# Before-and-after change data
[Start of Attachment]

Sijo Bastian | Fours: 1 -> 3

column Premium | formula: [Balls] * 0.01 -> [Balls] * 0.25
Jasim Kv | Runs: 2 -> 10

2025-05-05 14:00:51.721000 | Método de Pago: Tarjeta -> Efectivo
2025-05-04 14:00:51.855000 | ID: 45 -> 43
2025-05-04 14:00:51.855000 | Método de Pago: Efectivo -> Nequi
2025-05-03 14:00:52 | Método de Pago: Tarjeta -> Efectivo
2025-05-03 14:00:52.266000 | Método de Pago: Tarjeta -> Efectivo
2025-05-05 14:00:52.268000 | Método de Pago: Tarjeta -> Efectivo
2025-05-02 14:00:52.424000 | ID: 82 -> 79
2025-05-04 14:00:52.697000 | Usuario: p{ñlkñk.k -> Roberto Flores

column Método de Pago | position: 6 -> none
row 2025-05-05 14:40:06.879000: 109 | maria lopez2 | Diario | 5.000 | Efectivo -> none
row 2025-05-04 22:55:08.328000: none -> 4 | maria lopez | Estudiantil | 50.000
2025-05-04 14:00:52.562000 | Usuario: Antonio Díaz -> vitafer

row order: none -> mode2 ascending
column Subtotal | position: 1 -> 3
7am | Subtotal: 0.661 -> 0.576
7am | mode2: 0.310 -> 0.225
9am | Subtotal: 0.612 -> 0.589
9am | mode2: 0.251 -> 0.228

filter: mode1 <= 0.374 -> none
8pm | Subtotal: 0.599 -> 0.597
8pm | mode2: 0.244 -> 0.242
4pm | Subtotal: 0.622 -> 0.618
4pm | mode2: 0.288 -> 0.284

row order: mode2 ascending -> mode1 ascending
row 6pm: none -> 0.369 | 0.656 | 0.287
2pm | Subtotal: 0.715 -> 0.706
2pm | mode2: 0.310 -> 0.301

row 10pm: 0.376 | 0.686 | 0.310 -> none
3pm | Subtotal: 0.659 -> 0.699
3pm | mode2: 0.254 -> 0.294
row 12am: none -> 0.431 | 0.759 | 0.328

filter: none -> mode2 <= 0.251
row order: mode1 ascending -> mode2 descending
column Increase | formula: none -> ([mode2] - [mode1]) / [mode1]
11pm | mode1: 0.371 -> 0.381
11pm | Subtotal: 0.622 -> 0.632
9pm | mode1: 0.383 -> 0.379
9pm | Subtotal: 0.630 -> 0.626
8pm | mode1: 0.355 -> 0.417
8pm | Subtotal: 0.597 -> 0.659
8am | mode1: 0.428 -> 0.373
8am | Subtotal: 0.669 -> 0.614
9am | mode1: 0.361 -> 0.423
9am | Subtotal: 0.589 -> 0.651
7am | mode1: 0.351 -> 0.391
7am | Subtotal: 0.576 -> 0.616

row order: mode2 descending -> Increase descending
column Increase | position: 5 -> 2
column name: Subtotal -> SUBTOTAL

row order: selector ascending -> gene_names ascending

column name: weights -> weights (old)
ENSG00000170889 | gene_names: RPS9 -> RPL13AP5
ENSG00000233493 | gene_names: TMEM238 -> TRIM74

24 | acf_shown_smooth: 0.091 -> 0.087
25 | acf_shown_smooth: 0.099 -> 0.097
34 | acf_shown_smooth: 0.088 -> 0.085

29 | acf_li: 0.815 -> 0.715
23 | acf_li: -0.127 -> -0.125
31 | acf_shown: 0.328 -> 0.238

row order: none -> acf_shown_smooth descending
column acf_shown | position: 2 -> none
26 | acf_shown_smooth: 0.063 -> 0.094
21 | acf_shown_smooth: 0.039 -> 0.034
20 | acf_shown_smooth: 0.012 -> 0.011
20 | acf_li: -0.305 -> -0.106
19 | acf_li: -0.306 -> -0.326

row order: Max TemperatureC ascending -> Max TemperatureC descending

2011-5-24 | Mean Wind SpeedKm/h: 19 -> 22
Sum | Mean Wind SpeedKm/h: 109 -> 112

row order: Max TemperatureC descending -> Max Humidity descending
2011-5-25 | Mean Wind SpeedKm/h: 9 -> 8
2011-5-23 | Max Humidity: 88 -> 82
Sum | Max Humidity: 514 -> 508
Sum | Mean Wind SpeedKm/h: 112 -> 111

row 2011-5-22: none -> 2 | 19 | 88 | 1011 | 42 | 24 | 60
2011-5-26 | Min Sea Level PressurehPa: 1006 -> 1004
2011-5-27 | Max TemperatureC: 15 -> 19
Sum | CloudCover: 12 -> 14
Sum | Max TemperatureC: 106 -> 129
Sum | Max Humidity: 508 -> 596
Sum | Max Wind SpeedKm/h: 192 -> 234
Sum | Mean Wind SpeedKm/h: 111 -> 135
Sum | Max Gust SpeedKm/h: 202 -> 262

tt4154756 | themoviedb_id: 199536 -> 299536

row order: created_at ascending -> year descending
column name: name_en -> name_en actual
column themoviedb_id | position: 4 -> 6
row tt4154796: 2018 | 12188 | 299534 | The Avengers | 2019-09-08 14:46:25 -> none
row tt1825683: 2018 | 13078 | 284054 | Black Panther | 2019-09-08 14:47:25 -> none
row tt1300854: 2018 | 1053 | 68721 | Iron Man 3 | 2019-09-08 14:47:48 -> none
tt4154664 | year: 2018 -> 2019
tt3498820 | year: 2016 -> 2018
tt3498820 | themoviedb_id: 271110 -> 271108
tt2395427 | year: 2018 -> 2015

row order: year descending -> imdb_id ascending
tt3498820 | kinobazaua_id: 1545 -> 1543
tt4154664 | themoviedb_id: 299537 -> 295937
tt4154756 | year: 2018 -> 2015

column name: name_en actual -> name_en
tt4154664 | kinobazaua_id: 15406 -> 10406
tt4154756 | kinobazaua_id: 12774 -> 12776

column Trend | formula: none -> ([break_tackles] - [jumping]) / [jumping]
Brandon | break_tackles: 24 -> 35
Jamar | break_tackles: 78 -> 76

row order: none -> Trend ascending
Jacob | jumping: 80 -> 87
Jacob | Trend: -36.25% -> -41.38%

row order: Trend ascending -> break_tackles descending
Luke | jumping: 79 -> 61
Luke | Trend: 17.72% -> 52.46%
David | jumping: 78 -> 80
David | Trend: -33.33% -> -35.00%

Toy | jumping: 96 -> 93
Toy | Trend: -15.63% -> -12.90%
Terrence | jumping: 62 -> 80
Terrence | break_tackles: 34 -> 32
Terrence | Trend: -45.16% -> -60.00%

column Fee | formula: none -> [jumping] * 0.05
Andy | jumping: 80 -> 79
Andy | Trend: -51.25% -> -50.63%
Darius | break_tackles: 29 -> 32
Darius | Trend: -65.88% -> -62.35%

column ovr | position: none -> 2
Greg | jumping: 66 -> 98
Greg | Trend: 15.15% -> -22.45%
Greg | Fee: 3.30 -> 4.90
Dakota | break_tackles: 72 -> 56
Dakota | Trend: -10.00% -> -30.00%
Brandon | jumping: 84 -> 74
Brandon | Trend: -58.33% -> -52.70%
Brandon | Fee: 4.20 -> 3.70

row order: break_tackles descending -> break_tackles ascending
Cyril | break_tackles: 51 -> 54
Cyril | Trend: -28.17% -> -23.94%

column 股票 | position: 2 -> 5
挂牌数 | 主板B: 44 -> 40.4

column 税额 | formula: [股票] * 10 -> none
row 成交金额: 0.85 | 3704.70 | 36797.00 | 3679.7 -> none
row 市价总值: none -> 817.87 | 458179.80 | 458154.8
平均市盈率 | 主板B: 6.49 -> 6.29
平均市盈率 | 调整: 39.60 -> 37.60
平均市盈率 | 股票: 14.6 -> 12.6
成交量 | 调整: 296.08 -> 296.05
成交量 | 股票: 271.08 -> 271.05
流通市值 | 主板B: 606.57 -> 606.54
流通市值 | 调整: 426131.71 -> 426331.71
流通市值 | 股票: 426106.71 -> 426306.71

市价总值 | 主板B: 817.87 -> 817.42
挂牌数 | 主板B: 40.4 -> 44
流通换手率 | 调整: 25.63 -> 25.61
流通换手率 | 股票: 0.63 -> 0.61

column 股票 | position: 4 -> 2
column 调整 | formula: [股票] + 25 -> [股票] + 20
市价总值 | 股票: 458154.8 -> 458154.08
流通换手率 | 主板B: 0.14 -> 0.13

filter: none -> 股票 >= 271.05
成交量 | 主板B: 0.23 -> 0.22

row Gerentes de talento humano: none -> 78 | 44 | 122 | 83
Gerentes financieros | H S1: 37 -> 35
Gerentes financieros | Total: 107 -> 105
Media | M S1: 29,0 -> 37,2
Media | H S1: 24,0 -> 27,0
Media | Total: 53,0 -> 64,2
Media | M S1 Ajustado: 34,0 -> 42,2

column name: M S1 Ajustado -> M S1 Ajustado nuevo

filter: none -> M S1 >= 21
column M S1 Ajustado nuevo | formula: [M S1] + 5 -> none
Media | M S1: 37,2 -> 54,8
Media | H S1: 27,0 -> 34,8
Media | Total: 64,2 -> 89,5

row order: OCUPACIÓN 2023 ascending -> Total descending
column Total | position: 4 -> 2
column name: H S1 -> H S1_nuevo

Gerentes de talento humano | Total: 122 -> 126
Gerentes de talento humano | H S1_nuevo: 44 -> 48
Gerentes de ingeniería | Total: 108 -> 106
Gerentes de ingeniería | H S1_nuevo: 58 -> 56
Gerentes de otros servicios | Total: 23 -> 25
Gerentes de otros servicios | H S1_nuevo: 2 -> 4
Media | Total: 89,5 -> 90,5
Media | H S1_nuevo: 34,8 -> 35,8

[End of Attachment]

# YOUR INSTRUCTIONS
Begin with the first line of the records and finish with the line containing "4pm | Subtotal: 0.622 -> 0.618". Reproduce those lines exactly, both ends included, and nothing else.

# ANSWER TO THE PROBLEM
Sijo Bastian | Fours: 1 -> 3

column Premium | formula: [Balls] * 0.01 -> [Balls] * 0.25
Jasim Kv | Runs: 2 -> 10

2025-05-05 14:00:51.721000 | Método de Pago: Tarjeta -> Efectivo
2025-05-04 14:00:51.855000 | ID: 45 -> 43
2025-05-04 14:00:51.855000 | Método de Pago: Efectivo -> Nequi
2025-05-03 14:00:52 | Método de Pago: Tarjeta -> Efectivo
2025-05-03 14:00:52.266000 | Método de Pago: Tarjeta -> Efectivo
2025-05-05 14:00:52.268000 | Método de Pago: Tarjeta -> Efectivo
2025-05-02 14:00:52.424000 | ID: 82 -> 79
2025-05-04 14:00:52.697000 | Usuario: p{ñlkñk.k -> Roberto Flores

column Método de Pago | position: 6 -> none
row 2025-05-05 14:40:06.879000: 109 | maria lopez2 | Diario | 5.000 | Efectivo -> none
row 2025-05-04 22:55:08.328000: none -> 4 | maria lopez | Estudiantil | 50.000
2025-05-04 14:00:52.562000 | Usuario: Antonio Díaz -> vitafer

row order: none -> mode2 ascending
column Subtotal | position: 1 -> 3
7am | Subtotal: 0.661 -> 0.576
7am | mode2: 0.310 -> 0.225
9am | Subtotal: 0.612 -> 0.589
9am | mode2: 0.251 -> 0.228

filter: mode1 <= 0.374 -> none
8pm | Subtotal: 0.599 -> 0.597
8pm | mode2: 0.244 -> 0.242
4pm | Subtotal: 0.622 -> 0.618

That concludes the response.